Le roman est aussi une sorte de chronique sociale, portant sur la frange d’une France délaissée par le développement économique. Les baraquements sordides que décrit Cesbron (et loués par ce qu’on appellerait aujourd’hui sans doute des « marchands de sommeil ») ne sont pas très loin de faire penser aux bidonvilles bien connus à l’époque. Les prêtres y rencontrent un concentré des maux qui s’abattent sur le Quart-Monde : enfance battue, alcoolisme, prostitution, chômage.

La littérature de Cesbron n’est pas exempt de défaut, Les Saints vont en enfer en montrent un certain nombre. On pourra trouver entre autre que les personnages, dans leur représentation, sont assez archétypaux (le prêtre, le militant communiste, l’enfant battu, le chômeur...). De même, les effets utilisés par Cesbron pourront paraître parfois faciles (par exemple les prénoms, lourds de symboles chrétiens, donnés aux personnages principaux : Pierre, Madeleine, Étienne, Jean...).

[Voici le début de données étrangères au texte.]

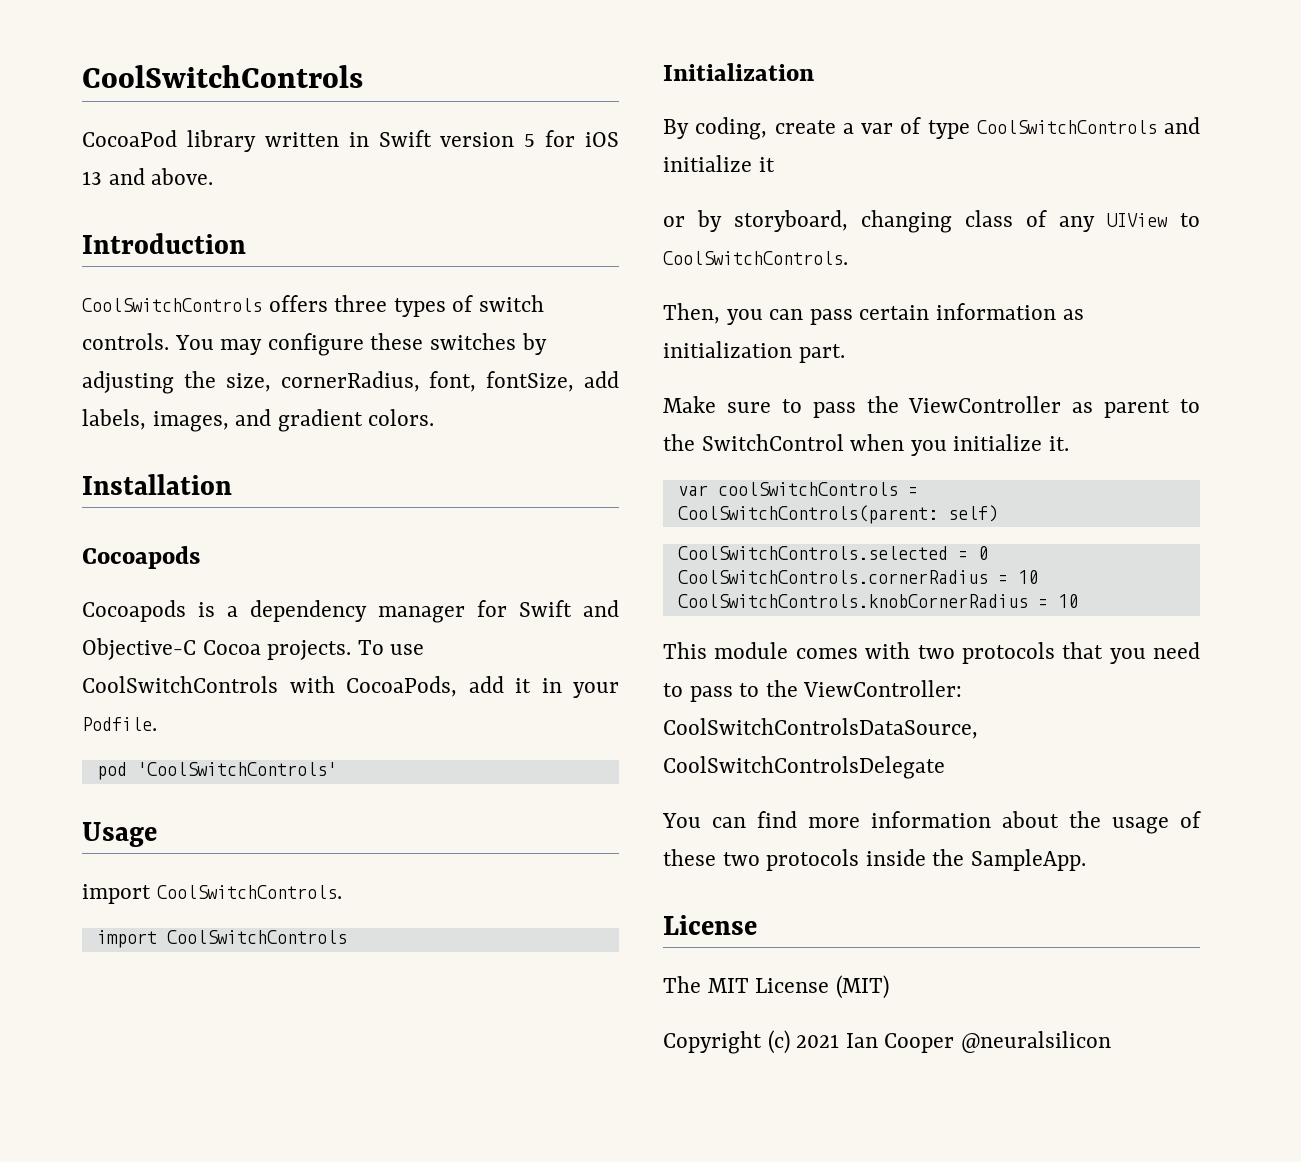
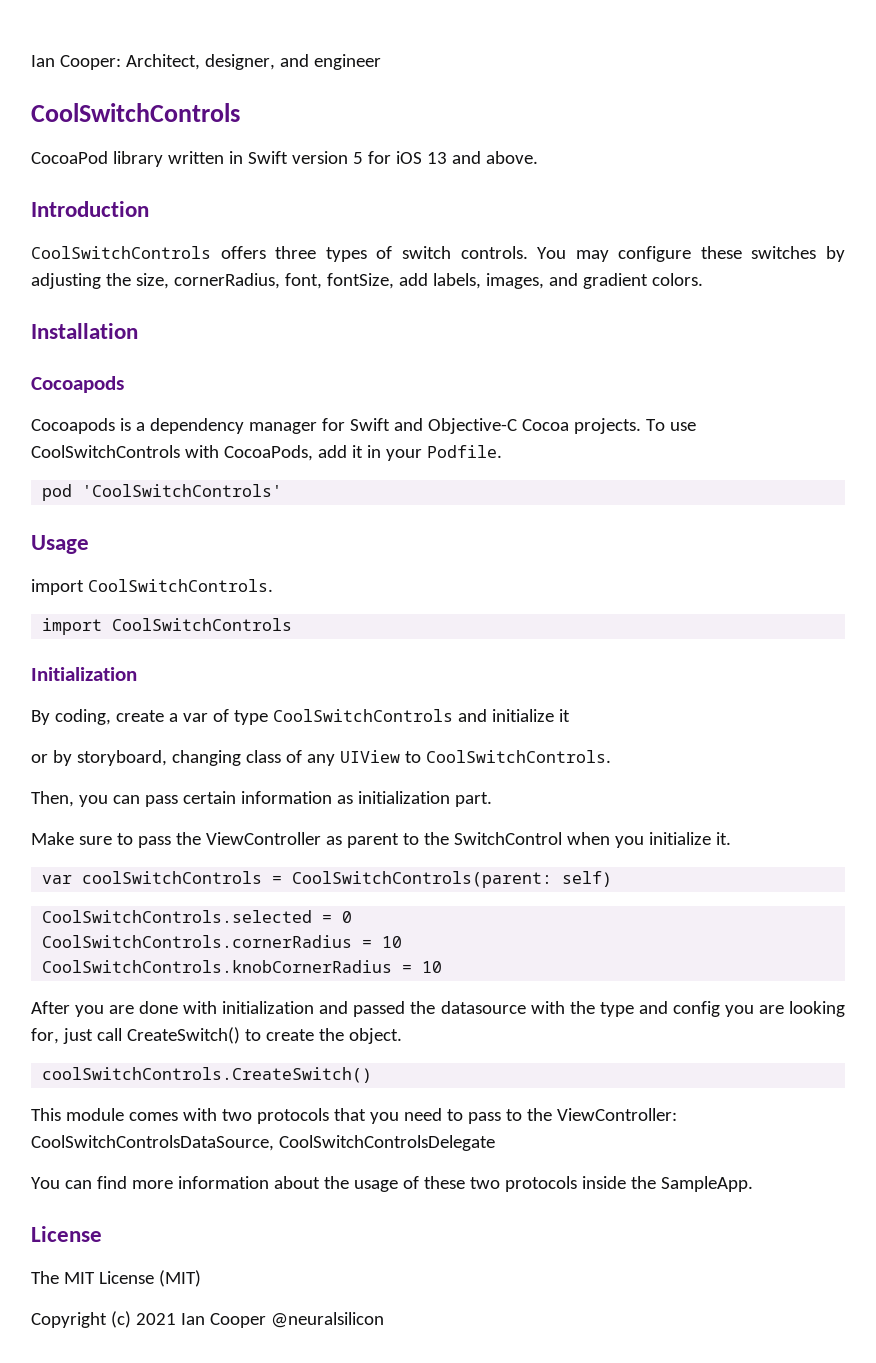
(82, 76) none -> [31,54,381,70] Ian Cooper: Architect, designer, and engineer //
(1078, 601) none -> [31,1001,845,1017] [31,1027,402,1044] [42,1067,373,1083] // After you are done with initialization and passed the datasource with the type and config you are looking for, just call CreateSwitch() to create the object. // coolSwitchControls.CreateSwitch()

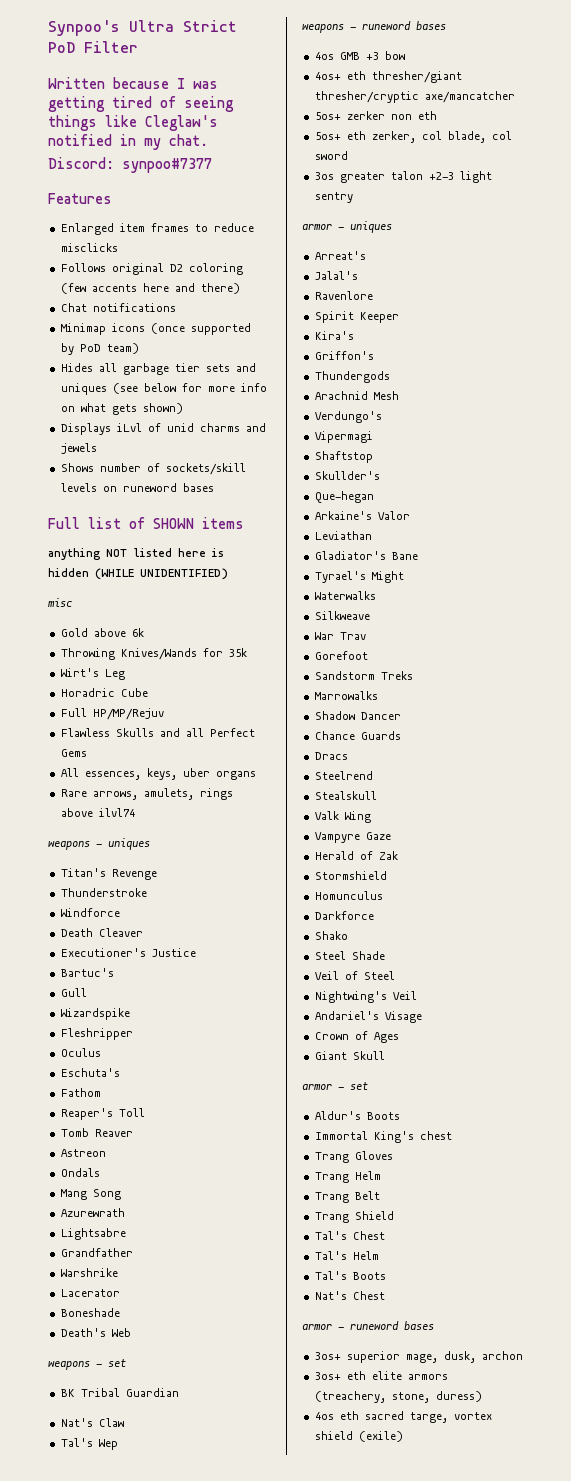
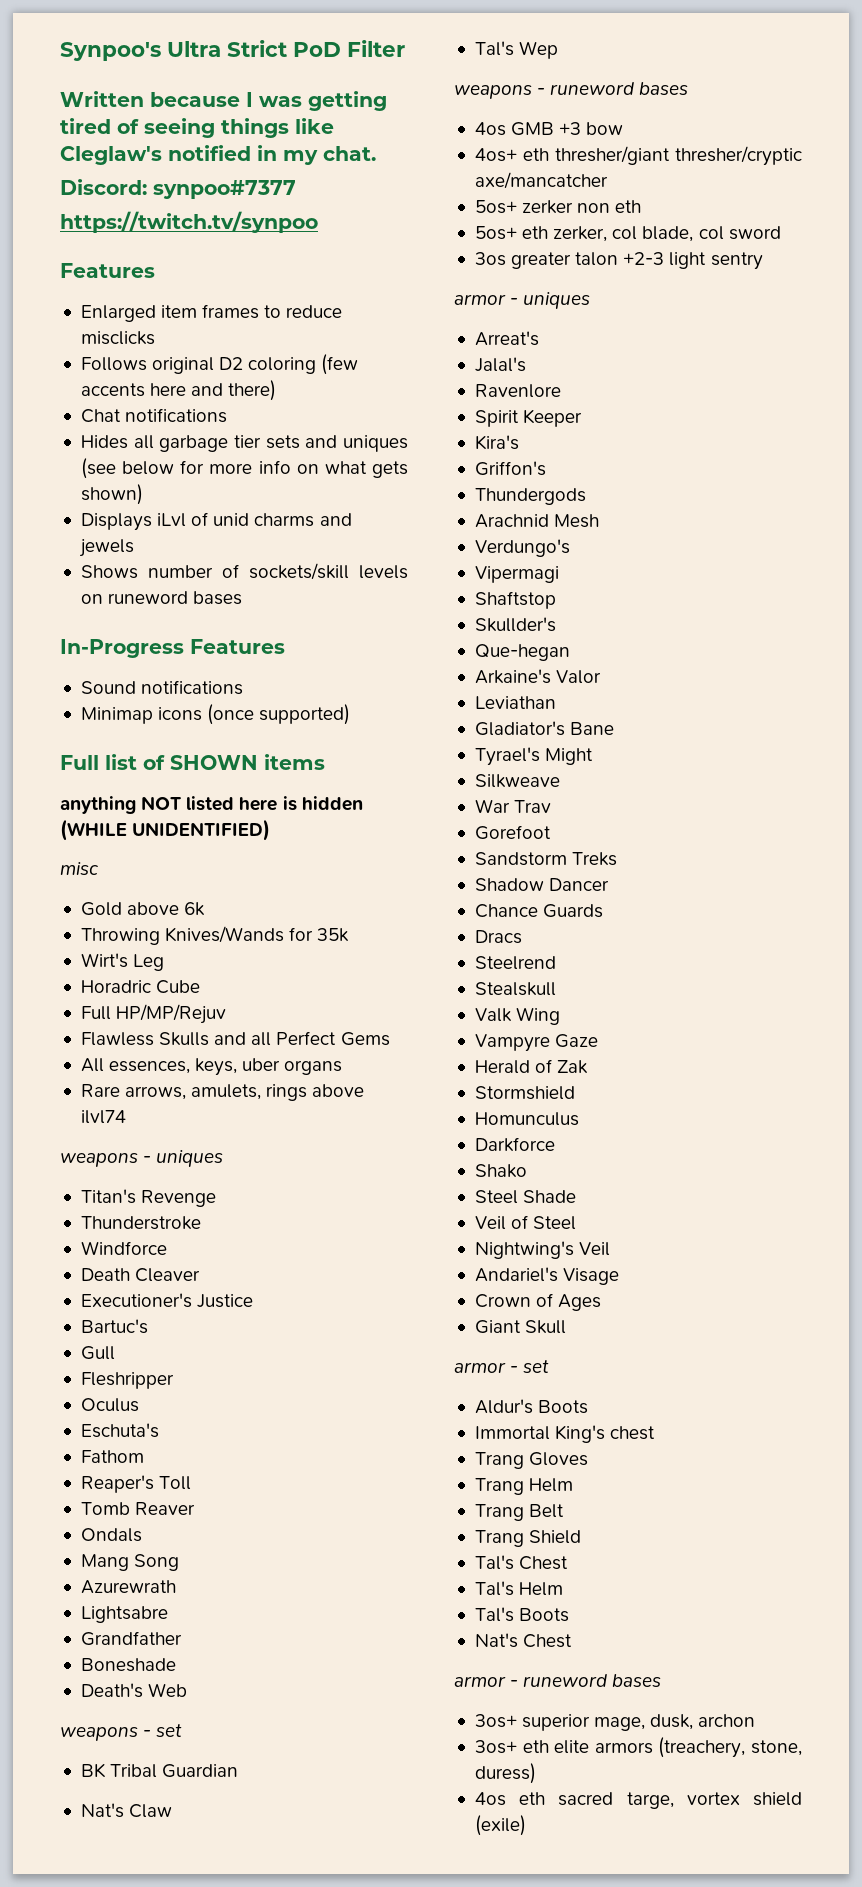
(212, 165) none -> [60,211,318,233] // https://twitch.tv/synpoo
[60,323,251,335] [60,343,139,355] // Minimap icons (once supported by PoD team) -> (228, 415) none
(214, 487) none -> [60,639,285,658] [80,680,244,695] [80,704,351,725] // In-Progress Features // Sound notifications // Minimap icons (once supported)
[60,1008,130,1020] // Wizardspike -> (115, 1353) none
[60,1149,106,1157] // Astreon -> (196, 1508) none
[60,1268,118,1277] [60,1289,120,1297] // Warshrike // Lacerator -> (182, 1638) none
[314,591,376,600] // Waterwalks -> (594, 756) none
[314,691,378,700] // Marrowalks -> (618, 859) none

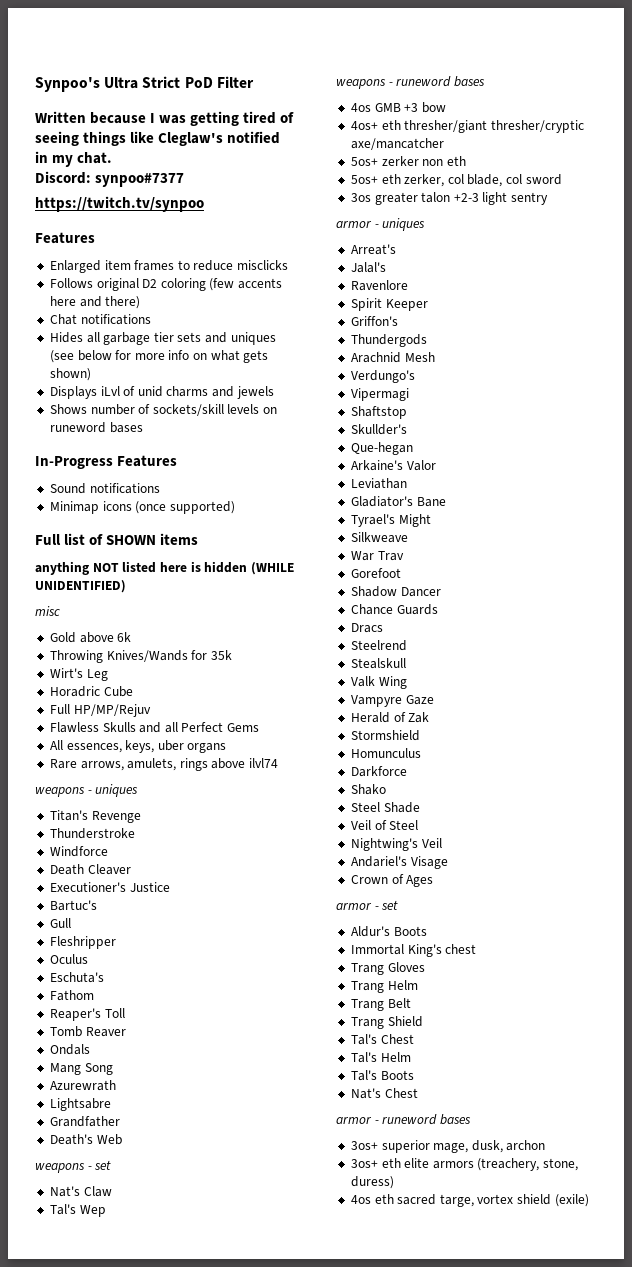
[80,1658,176,1672] // Boneshade -> (120, 1121) none
[80,1763,239,1778] // BK Tribal Guardian -> (112, 1165) none
[474,435,519,450] // Kira's -> (428, 305) none
[474,852,618,866] // Sandstorm Treks -> (401, 573) none
[474,1320,567,1334] // Giant Skull -> (434, 881) none

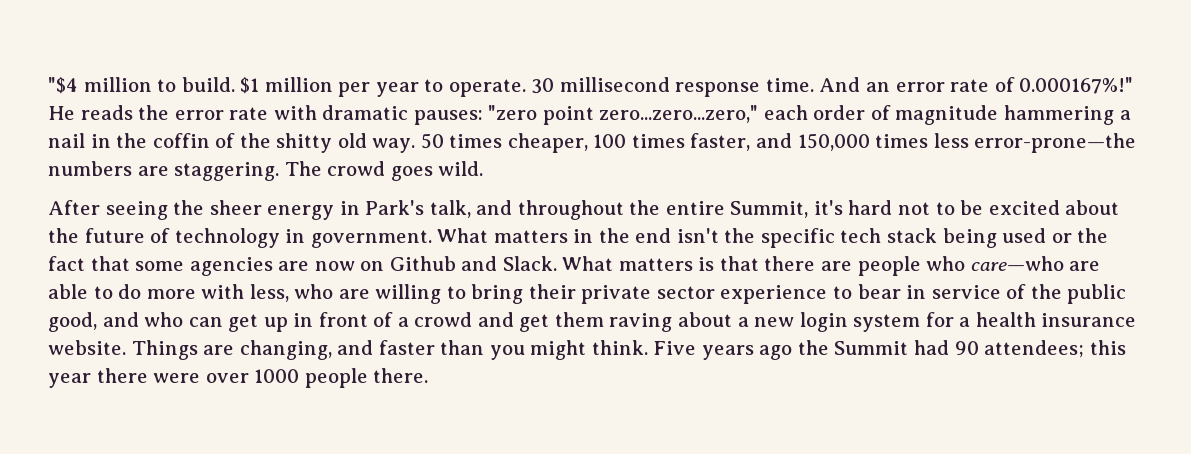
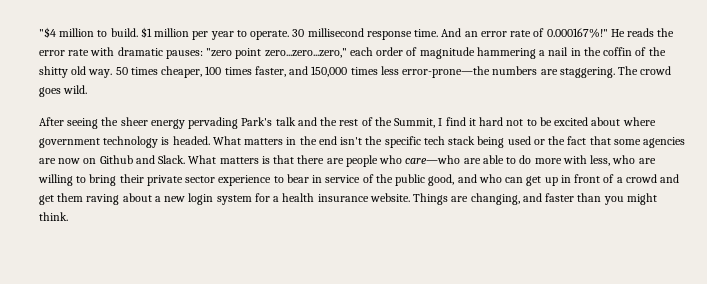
[339,200,843,220] in Park's talk, and throughout the entire Summit, it's -> [188,117,476,129] pervading Park's talk and the rest of the Summit, I find it
[48,228,432,248] the future of technology in government. -> [622,117,656,126] [39,136,210,148] where government technology is headed.
[653,340,1126,360] [48,368,429,388] Five years ago the Summit had 90 attendees; this year there were over 1000 people there. -> (68, 216) none

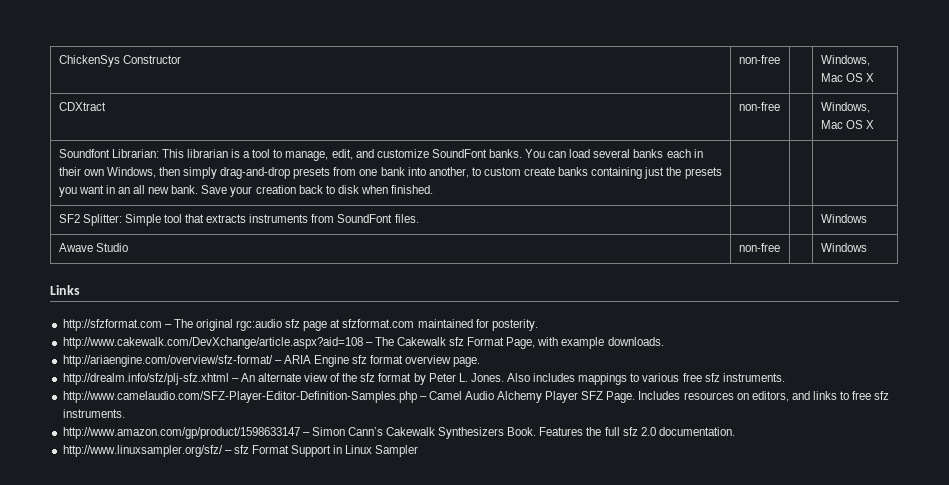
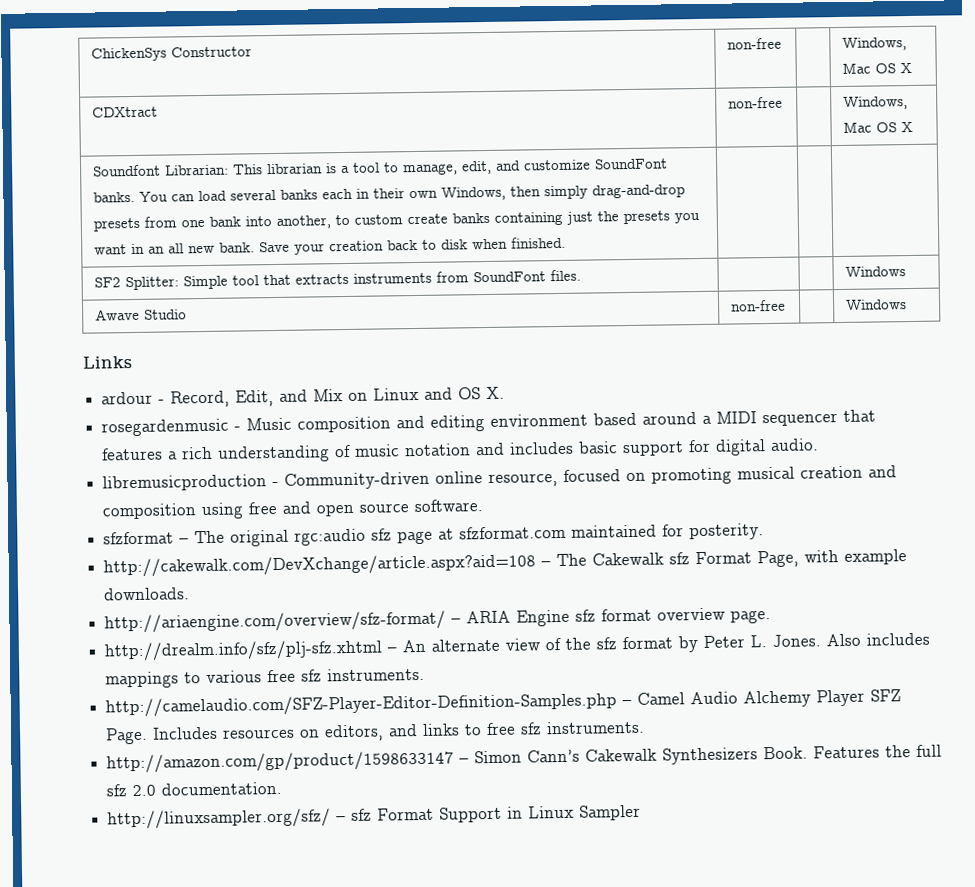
[62,319,162,331] http://sfzformat.com -> [101,386,506,408] [101,409,877,437] [102,438,820,463] [102,465,898,492] [102,499,484,520] [103,531,175,545] ardour - Record, Edit, and Mix on Linux and OS X. // rosegardenmusic - Music composition and editing environment based around a MIDI sequencer that features a rich understanding of music notation and includes basic support for digital audio. // libremusicproduction - Community-driven online resource, focused on promoting musical creation and composition using free and open source software. // sfzformat
[62,337,363,349] http://www.cakewalk.com/DevXchange/article.aspx?aid=108 -> [103,553,537,578] http://cakewalk.com/DevXchange/article.aspx?aid=108
[62,391,417,403] http://www.camelaudio.com/SFZ-Player-Editor-Definition-Samples.php -> [105,692,618,718] http://camelaudio.com/SFZ-Player-Editor-Definition-Samples.php
[62,427,300,439] http://www.amazon.com/gp/product/1598633147 -> [106,750,455,774] http://amazon.com/gp/product/1598633147
[62,445,223,457] http://www.linuxsampler.org/sfz/ -> [107,808,332,830] http://linuxsampler.org/sfz/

Mais cela n’affecte en rien la débordante et lumineuse humanité de Cesbron. Il se dégage en effet une tendresse, une empathie immense pour les hommes et les femmes dépeints dans Les Saints vont en enfer. Cesbron ne fait certes pas abstraction de leurs défauts et de leurs faiblesses. Il met l’accent sur leur détresse, en appelle à la solidarité, à la fraternité, à l’espoir, mais aussi à la révolte. L’auteur catholique en profite pour se positionner clairement du côté d’une Église débarrassée de son organisation, d’une Église au plus près de la vie. Le style des Les Saints vont en enfer s’avère quant à lui d’une grande fluidité, grâce aux dialogues, dialogues de confrontation, vifs, enlevés ou dialogues faisant la part belle à l’émotion.

Dans mon parcours de lecteur, Gilbert Cesbron tient une place particulière. L’œuvre de cet auteur m’a en effet profondément marqué à l’époque où j’ai croisé sa route, notamment à travers Les Saints vont en enfer. C’est peu dire que j’étais plutôt inquiet de le relire tant d’années après. Si j’ai été parfois agacé, comme je l’ai dit, par les effets un peu faciles et par une prose qui peut paraître désuète, il émane encore du roman une très grande force, qui fait sans doute des Saints vont en enfer une des œuvres majeures de Gilbert Cesbron.